Elle était membre du jury de la section court métrage au festival de la littérature et du cinéma de la femme, qui s'est tenu, récemment à Saïda. À son actif, plusieurs courts métrages et un très beau long métrage, Yasmine Chouikh, qui a baigné très tôt dans le milieu du 7 eme art, évoque avec nous, ici, ses appréciations quant à cette 4eme édition qui vient de s'écouler et relève les recommandations requises par le jury pour l'amélioration du festival, parle de la place de la femme dans le cinéma algérien et donne, enfin, son avis quant à la suppression du Fdatic qui met à mal, actuellement, le cinéaste algérien.L'Expression: Yasmine Chouikh, vous étiez membre du jury à la 4e édition du Festival de la littérature et du cinéma de la femme. Quelles sont vos appréciations sur l' édition en tant que réalisatrice femme'
Yasmine Chouikh: Cela fait un moment que je n'avais pas vu de film. Ça m'a fait tellement plaisir de voir autant de films et qui plus est des films algériens. Je sais que ces deux dernière années on est resté trop longtemps à la maison, avec peu d'accès à du cinéma, au cinéma algérien et au plaisir de le voir dans une salle de cinéma sur grand écran. Avant d'être cinéaste, je suis quelqu'un qui aime regarder des films. C'était un plaisir donc de regarder tous les films qui nous ont été proposés. J'ai regardé les courts métrages aussi en tant que jury, mais j'ai regardé aussi les films qui étaient là, qui étaient hors compétition, que ce soit les longs métrages ou les documentaires. Vraiment on a passé le séjour dans la salle de cinéma. On n'oublie pas la littérature et les conférences de Maïssa Bey par exemple. On a passé, vraiment, un très bon moment d'art et de culture qui fait du bien. Une vraie pause culturelle salutaire.

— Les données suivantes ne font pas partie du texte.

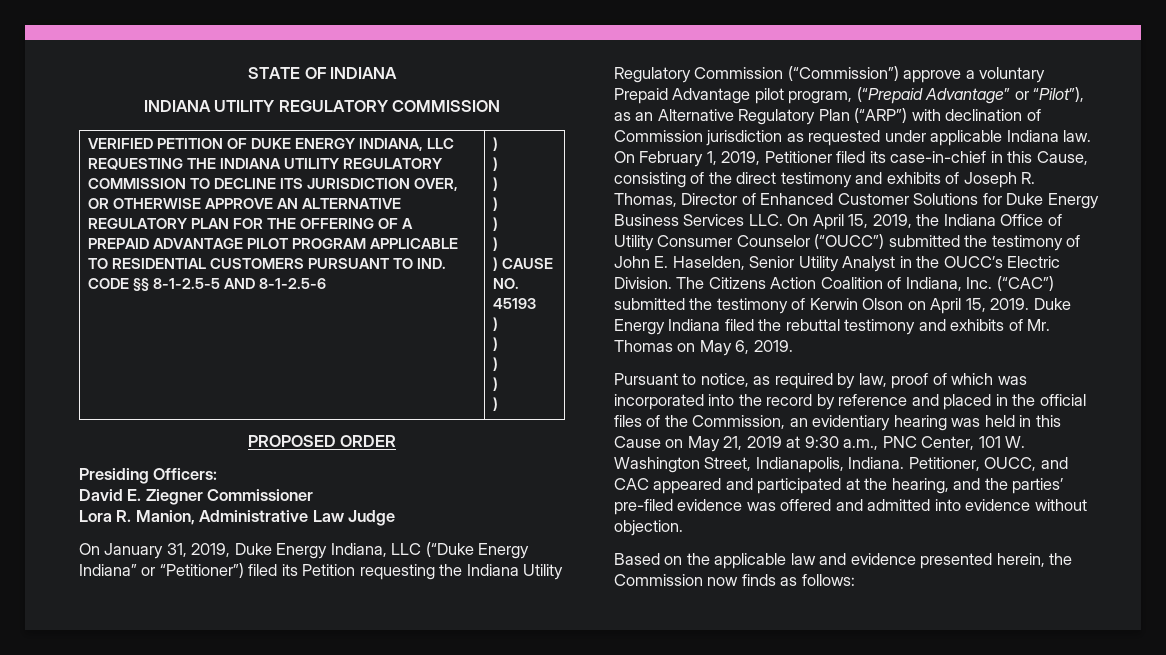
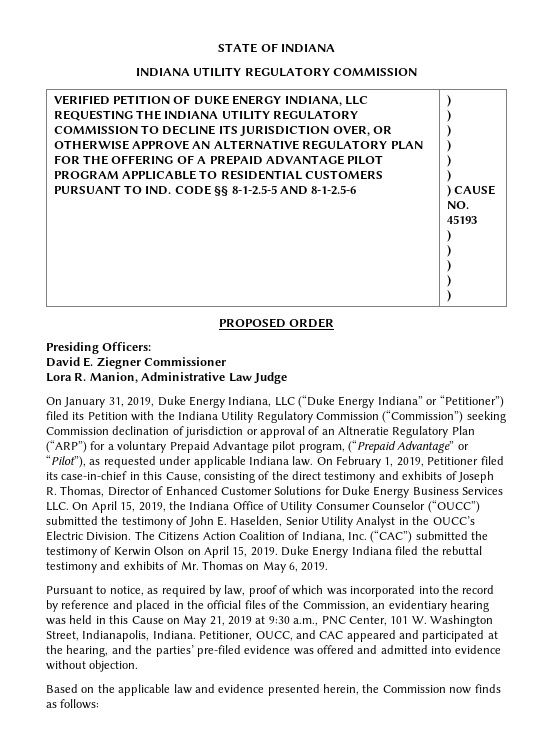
- On January 31, 2019, Duke Energy Indiana, LLC (“Duke Energy Indiana” or “Petitioner”) filed its Petition requesting the Indiana Utility Regulatory Commission (“Commission”) approve a voluntary Prepaid Advantage pilot program, (“Prepaid Advantage” or “Pilot”), as an Alternative Regulatory Plan (“ARP”) with declination of Commission jurisdiction as requested under applicable Indiana law.
+ On January 31, 2019, Duke Energy Indiana, LLC (“Duke Energy Indiana” or “Petitioner”) filed its Petition with the Indiana Utility Regulatory Commission (“Commission”) seeking Commission declination of jurisdiction or approval of an Altneratie Regulatory Plan (“ARP”) for a voluntary Prepaid Advantage pilot program, (“Prepaid Advantage” or “Pilot”), as requested under applicable Indiana law.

Vous avez émis, avec le reste des membres du jury, des recommandations pour l'amélioration de la prochaine édition du festival. Peut -on savoir lesquelles' Qu'est-ce qui clochait donc au niveau de la sélection des courts métrages'
On comprend parfaitement qu'il n' y ait pas eu cette année beaucoup de productions et qui plus est portent sur la femme, mais comme le thème du festival est le cinéma au féminin, on imaginait un peu plus de présence féminine, que ce soit en tant que fabriquante, cinéaste, auteure, réalisatrice, mais aussi en tant que thème. Je sais que c'est un peu contradictoire ce que l'on dit, parce qu'on a conscience de la difficulté de trouver ce genre de films et le nombre nécessaire pour ce genre de compétition nationale, mais cela ne nous a pas empêchés d'adorer les films que l'on a regardés. Simplement, il est nécessaire de rester fidèle au thème du festival. Aussi, l'on a remarqué une certaine disparité entre les moyens de productions... On a émis ainsi quelques propositions. Partir peut- être sur deux compétitions. Pour ne pas léser les uns et les autres. Car il est très difficile de juger un film dit «amateur» et un autre professionnel à gros budget. Ils ne démarrent pas du même point. Comme disait le président du jury Tahar Boukella, on est obligé de réfléchir en terme de cinéma sans rentrer dans les détails quand tu vois un film sans prendre en considération tout les aspects de sa production, mais c'est nier toute la réalité autour de la production algérienne. On est algérien avant tout. On sait comment cela se passe. On connaît les difficultés que l'on rencontre tous à faire des films. On ne peut pas juger de manière stricte et radicale. Parce qu'on est déjà de simples cinéastes avant tout. Le mieux serait d'opter pour deux sections pour donner la chance à un maximum de réalisateurs d'avoir des prix professionnels et des prix amateurs car il n' y a pas de honte de faire du cinéma amateur. J'adore le cinéma amateur car il y a quelque chose de l'ordre de l'amour. Dans le cinéma amateur il y a beaucoup d'amour pour le cinéma car ce sont des gens qui ne le font réellement que par amour. Il n' y a pas d'autres considérations qui rentent en jeu. De plus, le cinéma amateur est un véritable vivier pour le cinéma professionnel. On a vu beaucoup de jeunes partir du cinéma amateur vers le cinéma professionnel. Ce sont des recommandations que l'on a fait par acquis de conscience par rapport au festival. On connait aussi tous les problèmes qu'ils ont à monter un festival de cinéma et surtout en ce moment...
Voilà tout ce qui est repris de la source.